That said, changes have to be made and it appears they won't be on the coaching staff. Guess that beer guy better watch his P's and Q's for the next few weeks, huh?
Hey thanks for the contest — who won the Mocs tickets?
That's not my mailbag question, though. Here's my mailbag question: The Colts stink. If they get the No. 1 pick, what happens? Do they take Andrew Luck?
(Curious about your thoughts (and you still talk too much).
The 5-at-10 loves the draft. You know this.
If the Colts have the No. 1 pick next April they have to take Andrew Luck. Whether they keep Peyton Manning for a few more years and let Luck grow or they look to deal Manning for whatever they can get, Luck is can't-miss as much as any quarterback since Manning.
If Manning returns from his neck injury his career window is a complete unknown.
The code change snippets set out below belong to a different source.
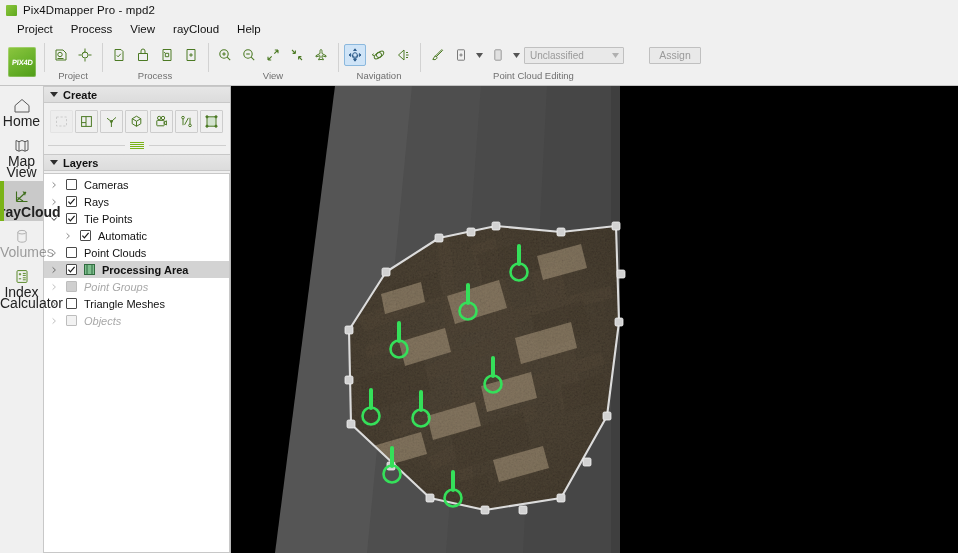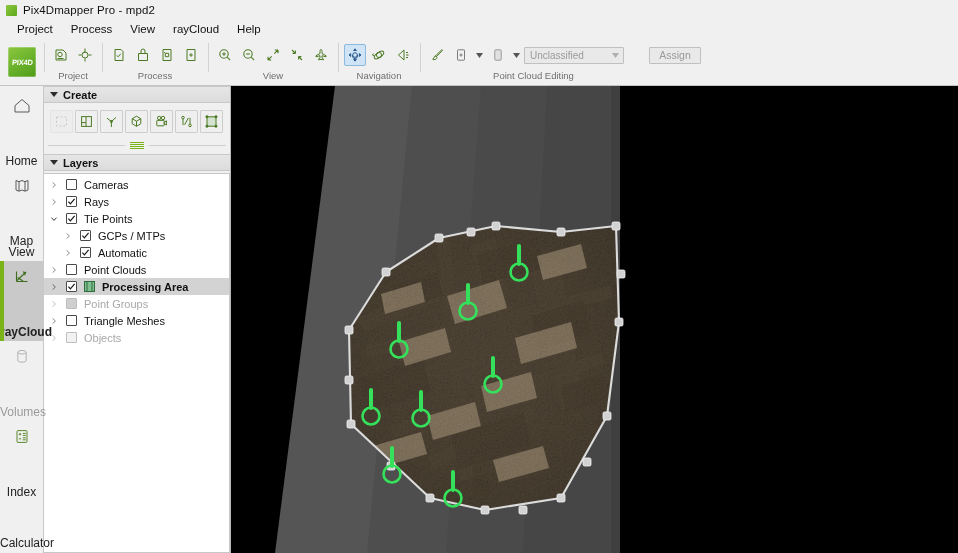--- a/index.html
+++ b/index.html
@@ -85,21 +85,21 @@
   }
   .rail-item{
     position:relative; padding:4px 0 3px; text-align:center; cursor:default;
   }
   .rail-item.active{ background:#c9c9c9; }
   .rail-item.active::before{
     content:""; position:absolute;left:0;top:0;bottom:0;width:4px;background:#7ab317;
   }
   .rail-item.dis{ opacity:.42; }
   .rail-ico{ height:22px; display:flex;align-items:center;justify-content:center; }
-  .rail-txt{ font-size:12px; color:#222; line-height:11px;margin-top:40px; }
+  .rail-txt{ font-size:14px; color:#222; line-height:11px; }
   .rail-item.active .rail-txt{ font-weight:bold; }
 
   
   .dock{
     width:187px; flex:none; background:#f0f0f0; border-right:1px solid #b9b9b9;
     display:flex; flex-direction:column;
   }
   .pane-hdr{
     height:17px; background:linear-gradient(#e6e6e6,#dcdcdc);
     border:1px solid #c8c8c8; border-left:none; border-right:none;
@@ -127,21 +127,21 @@
 
   .layers-body{
     flex:1; background:#fff; border:1px solid #c8c8c8; border-left:none;
     margin-top:2px; overflow:hidden; padding-top:2px;
   }
   .lrow{
     height:17px; display:flex; align-items:center; gap:7px; padding-left:4px; cursor:default;
   }
   .lrow.sel{ background:#d3d3d3; }
   .lrow.sel .lname{ font-weight:bold; }
-  .lrow.dis .lname{ color:#a8a8a8; }
+  .lrow.dis .lname{ color:#a8a8a8;font-style:italic; }
   .exp{ width:11px;height:11px;display:flex;align-items:center;justify-content:center;flex:none; }
   .exp svg{ display:block; }
   .cbx{
     width:11px;height:11px;border:1px solid #4a4a4a;background:#fff;flex:none;
     display:flex;align-items:center;justify-content:center;border-radius:1px;
   }
   .cbx.dis{ border-color:#bdbdbd; background:#f2f2f2; }
   .cbx.dis.filled{ background:#cfcfcf; }
   .cbx svg{ display:block; }
   .licon{ width:11px;height:11px;flex:none; }
@@ -506,33 +506,20 @@
               </svg>
           </span>
           <span class="cbx">
             <svg width="9" height="9" viewBox="0 0 9 9" fill="none" stroke="#1a1a1a" stroke-width="1.2">
                 <path d="M1.4 4.6l2 2.2 4.2-5"></path>
               </svg>
           </span>
           <span class="lname">Tie Points</span>
         </div>
 
-        <div class="lrow indent1">
-          <span class="exp">
-            <svg width="8" height="8" viewBox="0 0 8 8" fill="none" stroke="#8a8a8a" stroke-width="1">
-                <path d="M2.6 1.4L5.4 4 2.6 6.6"></path>
-              </svg>
-          </span>
-          <span class="cbx">
-            <svg width="9" height="9" viewBox="0 0 9 9" fill="none" stroke="#1a1a1a" stroke-width="1.2">
-                <path d="M1.4 4.6l2 2.2 4.2-5"></path>
-              </svg>
-          </span>
-          <span class="lname">GCPs / MTPs</span>
-        </div>
 
         <div class="lrow indent1">
           <span class="exp">
             <svg width="8" height="8" viewBox="0 0 8 8" fill="none" stroke="#8a8a8a" stroke-width="1">
                 <path d="M2.6 1.4L5.4 4 2.6 6.6"></path>
               </svg>
           </span>
           <span class="cbx">
             <svg width="9" height="9" viewBox="0 0 9 9" fill="none" stroke="#1a1a1a" stroke-width="1.2">
                 <path d="M1.4 4.6l2 2.2 4.2-5"></path>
It could be one game; it could be five more years. Either way, you can't afford to not take Luck and watch him three years later torching the NFL.
The only other option — and this is only in play if you get like 17 medical opinions that Manning's 100-percent healthy — is calling San Francisco coach Jim Harbaugh, who coached Luck at Stanford, and demand all of the 49ers' draft picks for the next three years.
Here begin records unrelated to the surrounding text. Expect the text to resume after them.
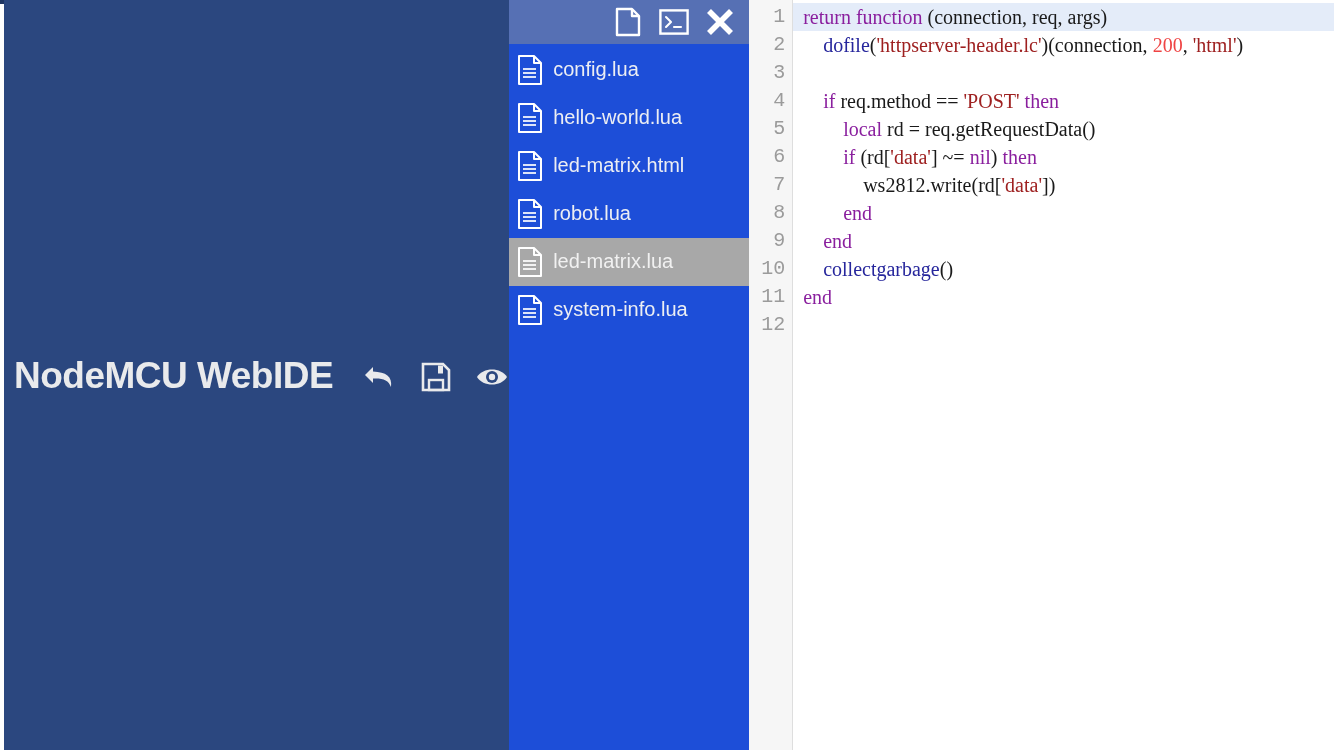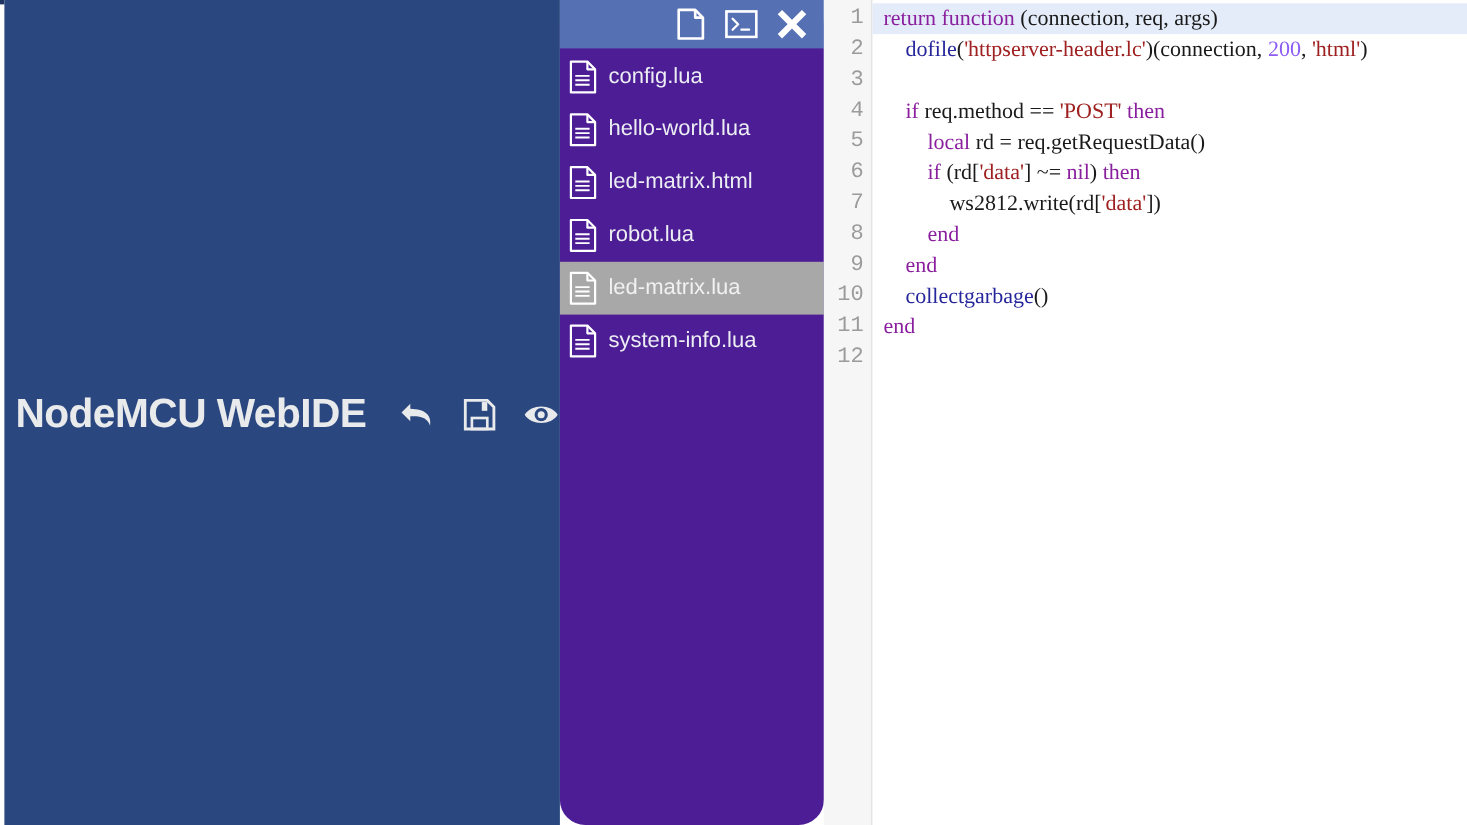--- a/index.html
+++ b/index.html
@@ -63,25 +63,24 @@
   
   .body {
     flex: 1 1 auto;
     display: flex;
     min-height: 0;
   }
 
   
   .sidebar {
     flex: 0 0 240px;
-    background: #4c1d95;
+    background: #1d4ed8;
     display: flex;
     flex-direction: column;
     min-height: 0;
-    border-radius: 23px;
   }
   .sidebar-toolbar {
     flex: 0 0 44px;
     background: #5670b4;
     display: flex;
     align-items: center;
     justify-content: flex-end;
     gap: 16px;
     padding-right: 14px;
   }
@@ -153,21 +152,21 @@
     font-size: 20px;
     color: #1a1a1a;
     white-space: pre;
     padding-left: 10px;
   }
   .code-line.active { background: #e4ecf9; }
 
   .tok-kw   { color: #8a1f9e; }
   .tok-fn   { color: #26269c; text-align: right; }
   .tok-str  { color: #9e2020; text-align: center; }
-  .tok-num  { color: #8b5cf6; }
+  .tok-num  { color: #ef4444; }
   .tok-plain{ color: #1a1a1a; }
 </style>
 </head>
 <body>
 
 <div id="app">
 
   <div class="topstrip"></div>
 
   <div class="header">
How good is Luck? Harbaugh would probably make that trade.
Alabama coach Nick Saban, right, leads the team onto the field for an NCAA college football game against Kent State, Saturday, Sept. 3, 2011 in Tuscaloosa, Ala. (AP Photo/Butch Dill)
Everyone knows I’m an Alabama fan so you know where my allegiances lie. That said, I find myself kind of hoping LSU is undefeated when they come to Tuscaloosa in November. Is that strange and do you see that happening? If so, where would that game rank on the scale of all-time regular-season games?
We're with you.
That game could be off the charts. If they're both unbeaten, they'll more than likely be No. 1 and No. 2 in the country.
It would be every bit as big as the classic Oklahoma-Nebraska showdown in 1971. It would be as big as the FSU-Notre Dame showdown in 1993 and the No. 1-No. 2 matchup between Ohio State and Michigan in 2006.
And defensively, LSU-Alabama could be the biggest collection of talent and awesomeness in the history of the sport. And yes, awesomeness is a word.
That said, getting there will be a chore for each of those clubs. Welcome to the SEC folks.
Jay was named the Sports Editor of the Times Free Press in 2003 and started with the newspaper in May 2002 as the Deputy Sports Editor. He was born and raised in Smyrna, Ga., and graduated from Auburn University before starting his newspaper career in 1997 with the Newnan (Ga.) Times Herald. Stops in Clayton and Henry counties in Georgia and two years as the Sports Editor of the Marietta (Ga.) Daily Journal preceded Jay’s ...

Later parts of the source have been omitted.